At the Water’s Edge

November 18, 2018

This post is based on a chapter from Post Carbon Institute’s 2016 book The Community Resilience Reader: Essential Resources for an Era of Upheaval.

Serious water problems confront American communities daily. Some are the result of an extreme event like a storm or an industrial accident. Others are slow moving and insidious, like contaminated drinking water or a long-lasting drought. No matter what kind of water crisis looms, it nearly always hits poor and disenfranchised communities hardest.

Our water resources face a triple threat. First, much of our water infrastructure is outdated and suffers frequent age-related failures, threatening public health and safety. Second, our water systems are stressed by unsustainable choices we have made in our use of land and water resources. Third, a changing climate presents extreme hydrological conditions that exacerbate challenges to water infrastructure and sustainable resource use.

As a result of outdated water infrastructure, unsustainable resource use, and changes to the hydrological cycle, younger generations are inheriting rapidly growing water management challenges. When today’s young adults were born, water parameters were still relatively predictable. Now, engineers face an alarming reality of greater extremes in designing water supply and containment, wastewater disposal, and stormwater systems. Community resilience will come from an integrated approach to water that taps and builds both the natural capital inherent in healthy hydrological systems and the social capital needed for diverse, inclusive, and collaborative local efforts to equitably manage our freshwater wealth.

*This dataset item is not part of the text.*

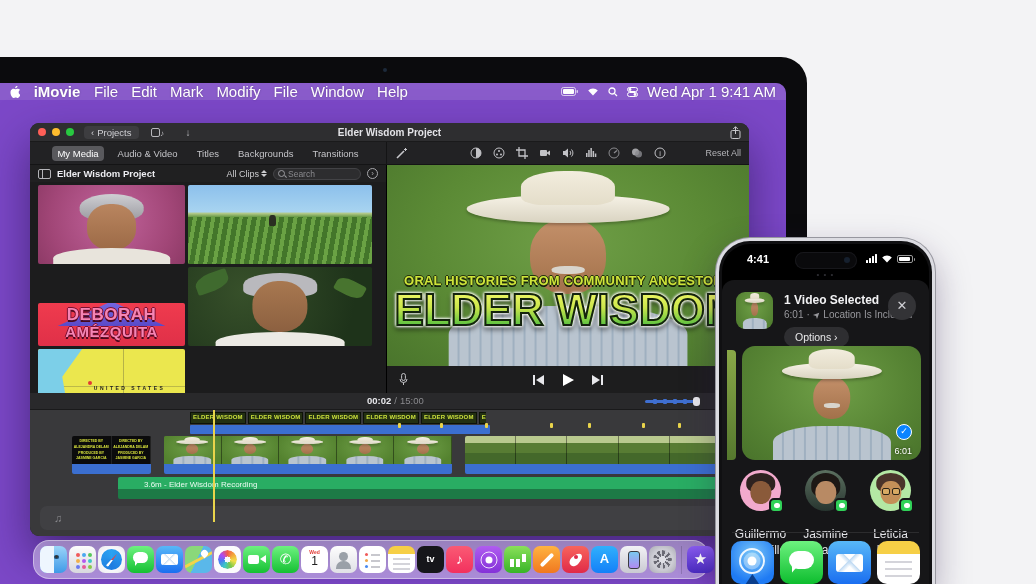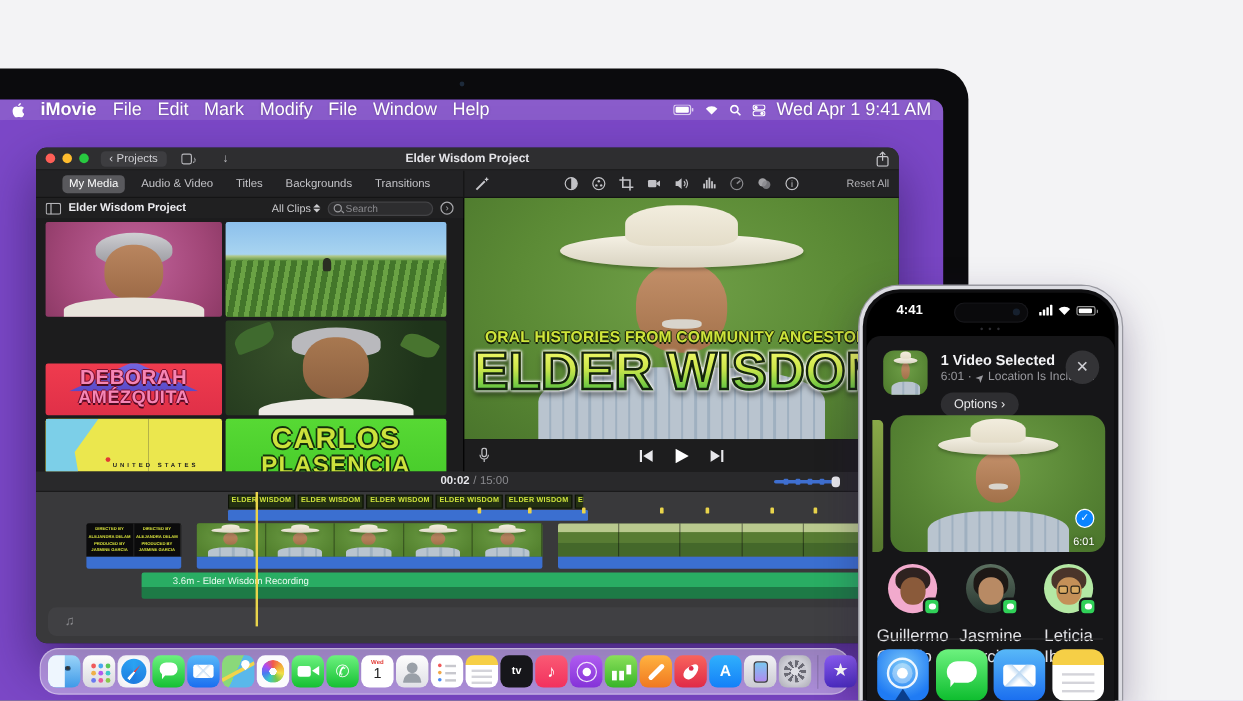"CARLOS" div.thumb { html: <div> <span>CARLOS</span> <span>PLASENCIA</span> </div> -> none }
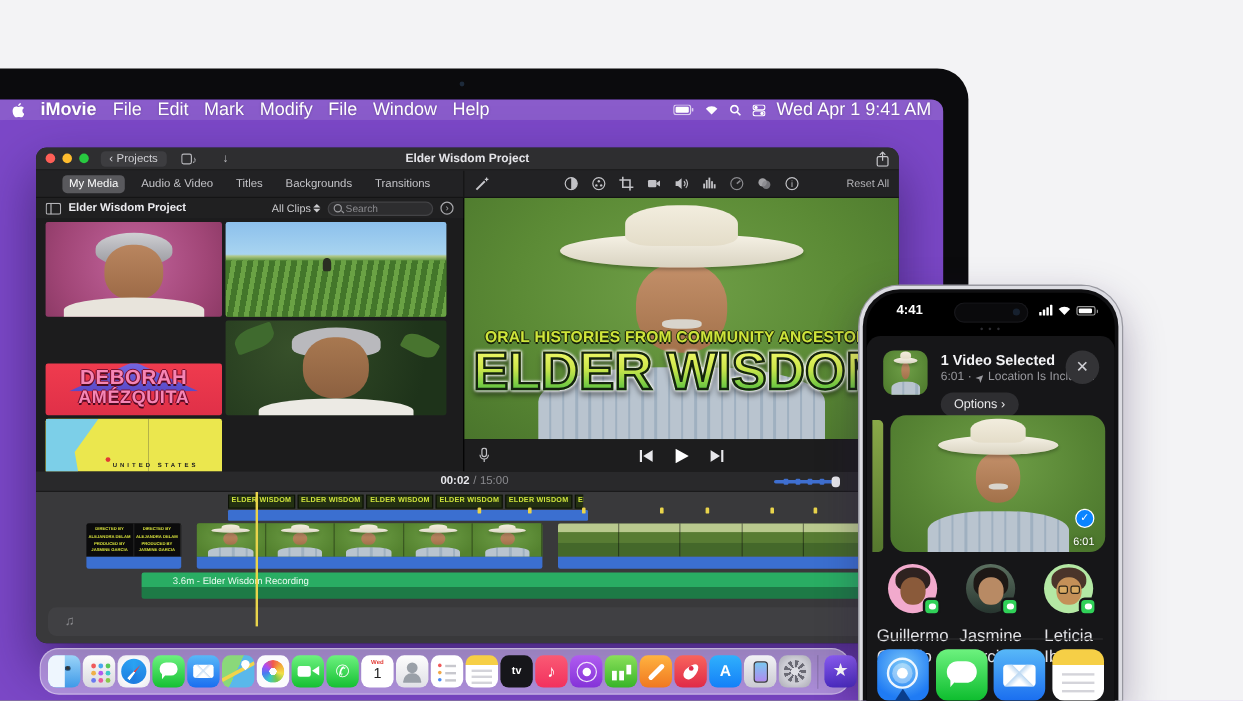"Guillermo" .c-name { font-size: 14px -> 12px; margin-top: 9px -> 16px; text-align: left -> right }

What approaches will best serve communities over the long term? The concept underpinning efforts to manage water for greater resilience is simple: work with nature and work together. Our actions must be ecologically sustainable, meeting the needs of natural systems that support life; and they must be socially equitable, meeting the needs of the most vulnerable members of society as well as the needs of future generations.

Ultimately, piecemeal repairs to a community’s water system will not be enough. Instead of putting things back the way they were after a water crisis, a better strategy will be to use opportunities presented by natural disasters, infrastructure failures, or court orders to transform the system through integrating built, natural, and human elements. Patching together aging infrastructure is expensive and ineffective. Investing in transforming the water system will pay higher dividends.

Transforming water systems requires extensive collaboration and integration at many scales and in many locations: across disciplines, departments, and decision makers; across diverse stakeholder interests within a community; and among the many users and uses of water. The connectivity and scalability of freshwater hydrology can be used to link the concerns of communities up and downstream, making watershed-wide plans extremely useful for thinking and acting at multiple scales in pursuit of sustainable and equitable water outcomes. A transformed community water system must seek flexible, adaptive, and integrated approaches with built-in feedback loops. It must recognize and incorporate the full costs of water and ensure safe, affordable water for all citizens.